La stabilisation optique… ou pas

Si la focale et l’ouverture sont des caractéristiques permettant d’identifier rapidement l’intérêt d’un objectif pour la plupart des pratiques photo, la plus-value de la stabilisation est souvent mal comprise. Pour ne pas simplifier la tâche des photographes « non-initiés », les marques utilisent des acronymes variés pour cette fonction : IS pour Canon, VR pour Nikon, VC pour Tamron, OS pour Sigma, OSS pour Sony ou encore OIS pour Panasonic et Fujifilm.

Dans cet article, je vais décrire rapidement comment fonctionne la stabilisation d’un objectif, comment sa performance est mesurée et vous donner quelques éléments pour répondre à une question primordiale : en avez-vous besoin ?

Si vous voulez la réponse directe à cette question, allez directement tout en bas. Mais si vous préférez prendre le chemin des écoliers et rentrer un peu plus dans la technique, c’est parti !

Rôle de la stabilisation

Le rôle de la stabilisation optique est de compenser les mouvements de l’appareil photo (couple objectif+boitier) lors de la prise de vue afin de conserver une image nette. Elle « filtre » donc les mouvements parasites subis par l’appareil,

L’origine de ces mouvements peut avoir plusieurs origines, Wikipédia cite :

  • le déplacement du photographe s’il est en mouvement ;
  • l’instabilité du photographe sur ses appuis s’il est par ailleurs immobile dans l’espace ;
  • les tremblements naturels de la main qui soutient l’appareil si le photographe est en revanche complètement stable sur ses appuis ;
  • le mouvement de l’appareil du fait de la pression sur le déclencheur ;
  • Les vibrations engendrées par le déplacement du miroir (REFLEX uniquement).

Le flou introduit par ces différents mouvements est appelé « flou de bougé« , mais nous y reviendrons.
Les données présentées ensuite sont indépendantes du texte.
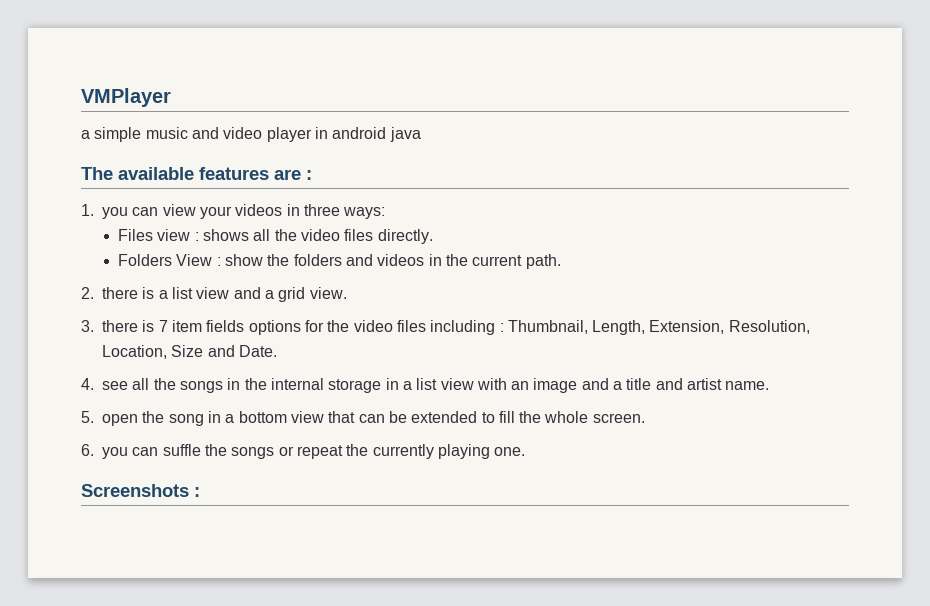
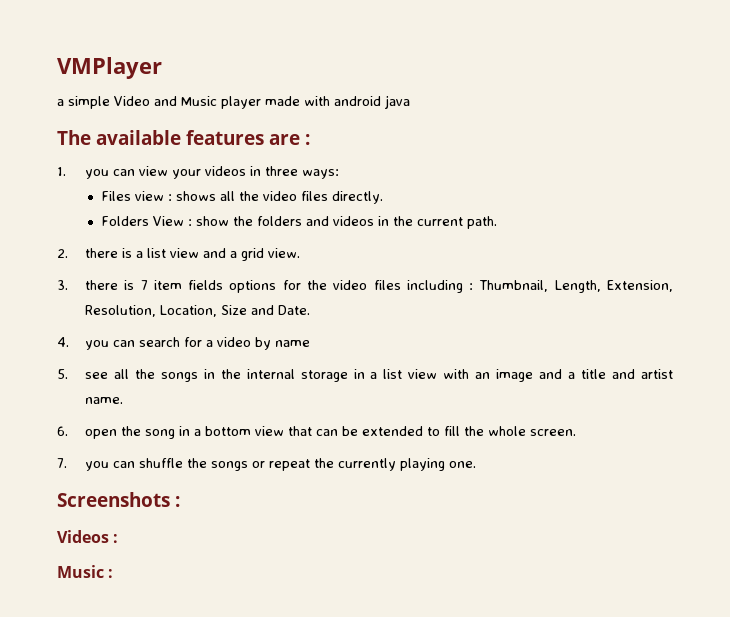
- a simple music and video player in android java
+ a simple Video and Music player made with android java
- 4. see all the songs in the internal storage in a list view with an image and a title and artist name.
+ 4. you can search for a video by name
+ 5. see all the songs in the internal storage in a list view with an image and a title and artist name.
- 5. open the song in a bottom view that can be extended to fill the whole screen.
+ 6. open the song in a bottom view that can be extended to fill the whole screen.
- 6. you can suffle the songs or repeat the currently playing one.
+ 7. you can shuffle the songs or repeat the currently playing one.
+ Videos :
+ Music :

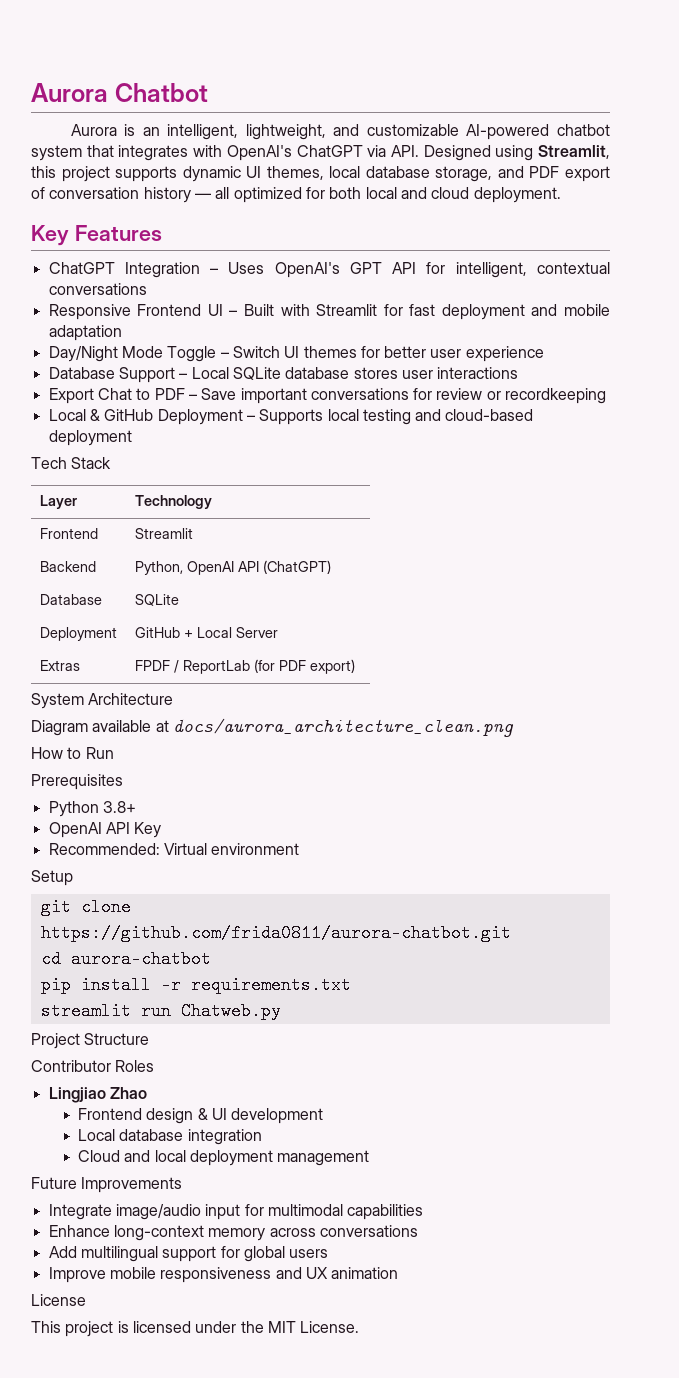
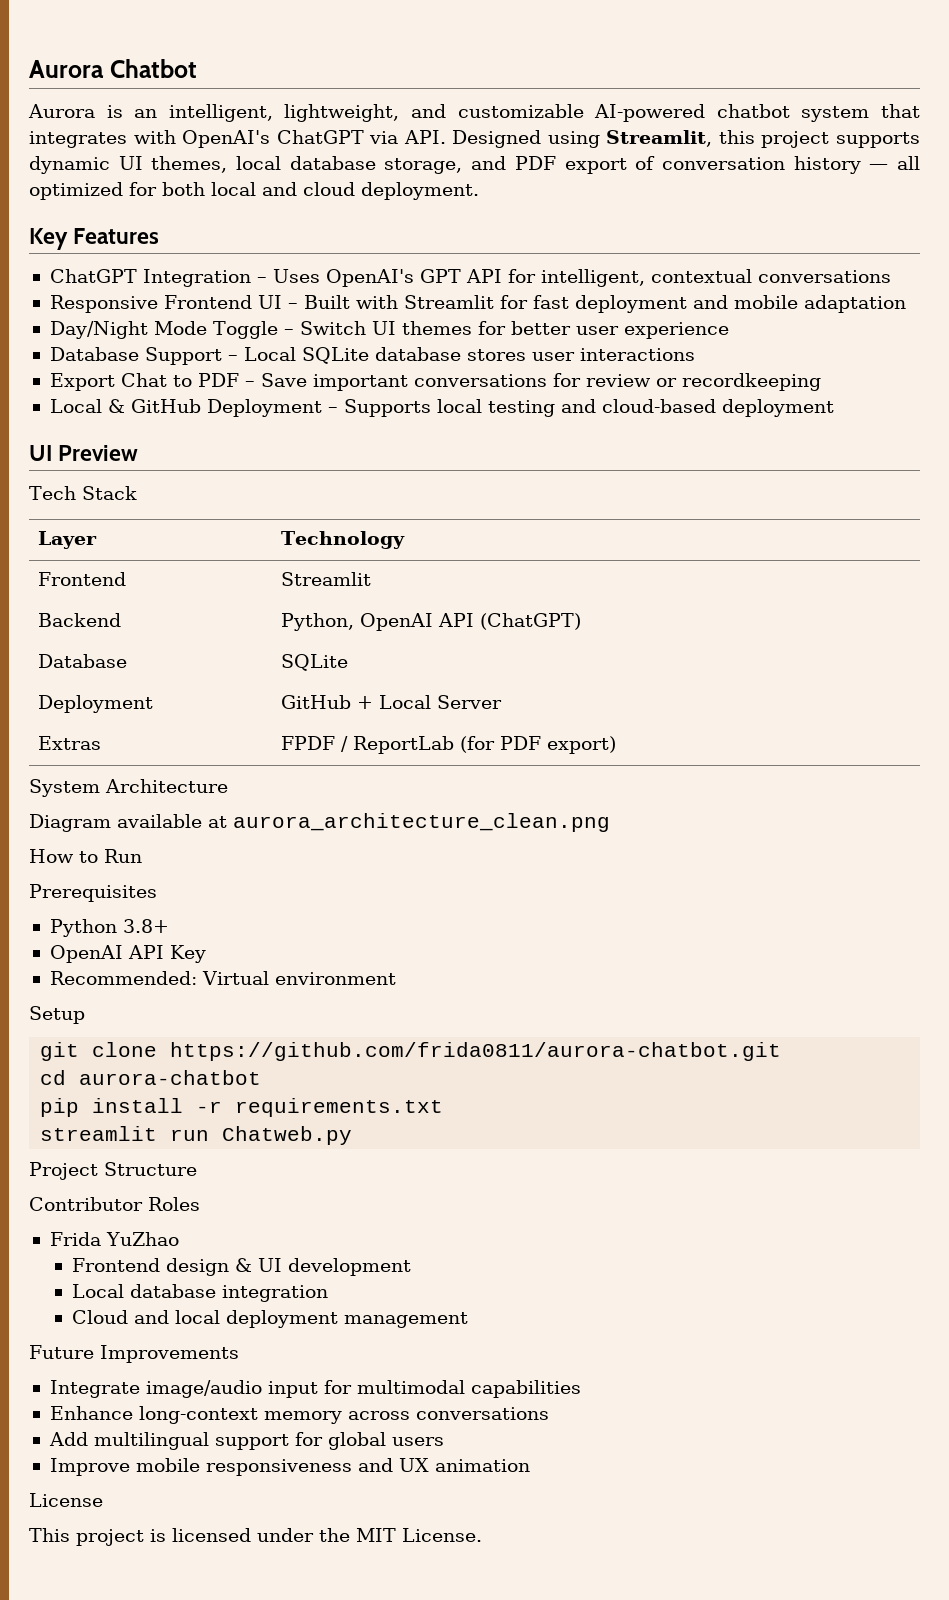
+ UI Preview
- Diagram available at docs/aurora_architecture_clean.png
+ Diagram available at aurora_architecture_clean.png
- Lingjiao Zhao
+ Frida YuZhao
Retenez, et j’insiste sur ce point que la stabilisation compense uniquement le mouvement de l’appareil photo. Si vous voulez figer le mouvement d’un sujet qui bouge, il n’y a qu’une solution : avoir un temps d’exposition court (ou éventuellement s’aider d’un flash).

Fonctionnement

La stabilisation d’un objectif est une opération mécanique consistant à déplacer un groupe optique (ensemble de lentilles) dans l’objectif pour compenser le mouvement de l’objectif. L’image ci-dessous représente les différents éléments optiques du Canon EF 70-200 f/4L IS II USM.

Le groupe encadré en rouge est celui responsable de la stabilisation optique. Il se déplace pour compenser les mouvements, comme illustré ci-dessous :

Principe de la stabilisation (@Canon)

Dans cet exemple, la camera est en train de prendre une photo (1). Lorsque la caméra est penchée vers le bas lors de la prise de vue, si rien n’est fait, la ligne de visée se déplace : la projection sur le capteur d’un point de la scène va balayer plusieurs photosites (les « pixels » du capteur), ce qui va créer l’effet de flou (2). Avec une stabilisation optique, l’objectif détecte la rotation de l’objectif et déplace le groupe optique en charge de la stabilisation. Les rayons lumineux sont déviés afin qu’ils viennent toujours impacter le même photosite (3) : pas de flou !

Le flou de bougé

A main levée

Avant de poursuivre, j’aimerais revenir sur la notion de « flou de bougé ». Pour un plein format tenu à main levée (c’est important), la règle empirique veut que le flou de bougé apparaisse dès qu’on dépasse un certain temps de pose, qui dépend uniquement de la focale et calculé par la formule suivante :

t_{max} = \frac{1}{focale}

avec la focale exprimée en mm.

Ainsi, à une focale de 200mm, cette règle imposerait un temps de pose de 1/200 pour éviter le flou de bougé.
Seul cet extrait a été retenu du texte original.